From you description, it sounds like you have a hair over 1 1/2 inches of extra space to make up. If this is correct consider this method. Place a full 1x4 (or whatever the depth of the wall may be) on both sides, as long as the new door frame will still fit comfortably in the new opening. When ever possible, I like to mount the hinge side to a solid petition without excessive shims. This makes it more solid without having to bridge a large gap with your finish nails, and makes it a lot easier to perfectly plumb the hinge jam. I often replace the center hinge screw on the jam side with a longer matching screw that will attach to the jam. This does a few things for you. One, you don't need as many nails, gives a much more solid feeling and sounding door, and gives you a tool to fine adjust the plumb if necessary.(especially on heavier solid wood doors. Just like with security screws on an entry door. After you are sure you are happy with the plumb on the hinge side, simply use visual to get an even gap on the top and latch side, in that order. You can then use shims on the latch side and shoot your finish nail just below your shims. this keeps the shims from dropping as you work down the jam. i don't usually shoot through the shims because they often split and I may want to slightly adjust them before the trim casings are installed.
One approach is an oversized pre-cased, split-jamb door. These have casings (room side moldings) pre installed to the jamb and are attached separately from each side. The joint in the middle is hidden by the stop (the molding that the door actually rests against when closed). This is a home center site describing the process.
These doors probably would have to be special ordered and cost more than standard prehung doors. An alternative is to create your own jambs using standard clear boards. This does require some skill with either a chisel or router, but is not beyond the skill level of a fair DIY carpenter.
You could also install a standard pre-hung door with the jamb on the hinge side flush to the outer edge of that wall. This will leave the other edge of the jamb about 1/2 inch recessed, the thickness of the soundboard. Just putting a narrow piece of board the same thickness as the jamb would work (there is no structural issue). However, butt aligning boards generally does not look good - the edges shift slightly and it always looks like an unintentional (or unprofessional) joint. The standard way to solve that is to create a reveal. This is a small step in level between two adjoining lengths of wood.
You could put in a simple square edged molding (or thin strip of board) that is set back from the inner edge of the jamb opening about 1/8 to 3/16. If the soundboard is tight up against the jamb (it really shouldn't be, but sometimes is) use a board/molding slightly thinner than the jamb. Other wise, just slid it back a bit. Then when you measure for the casing. create a second small reveal set back from this filler strip.
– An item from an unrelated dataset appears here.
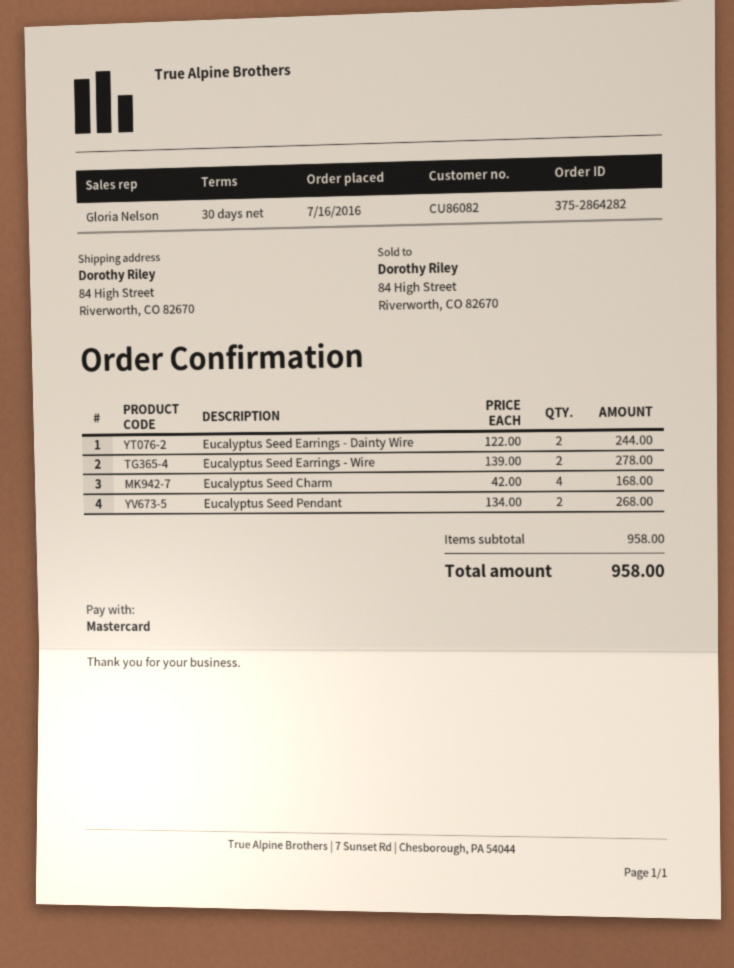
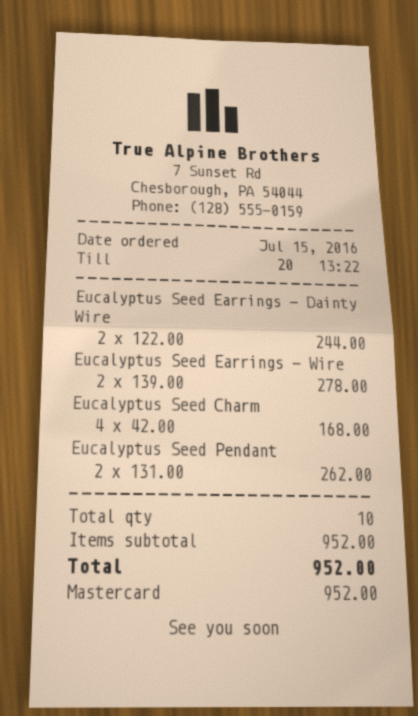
order date: 2016-07-16 -> 2016-07-15
Eucalyptus Seed Pendant: 2 x 134.00 = 268.00 -> 2 x 131.00 = 262.00
subtotal: 958.00 -> 952.00
total: 958.00 -> 952.00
Another, simpler, but less elegant approach, is to use a backband or cap type molding.
![molding](https://i.stack.imgur.com/BcwNQ.jpg)
The one illustrated is a bit deep, but you can probably find one smaller and simpler.
Putting the shorter edge on the outside edge of the short jamb with the thin edge overlapping onto the inside edge of the jamb. Then nail the casing agasint the cap/backband. Becasue the door opens on the hinge side, this inset molding should not interfere with functionality.
Best Answer
Sure.
However...
It may be simpler to just fur out the back of your door casing (trim) to accommodate the extra depth. If done well this is nearly invisible, plus you have the option to convert to drywall later without replacing the jamb.
Also...
It would have been prudent for the paneling installer to have furred out the wall framing to achieve the half-inch thickness for just the reason you've encountered. That's water under the bridge, obviously, but it's a thought for next time.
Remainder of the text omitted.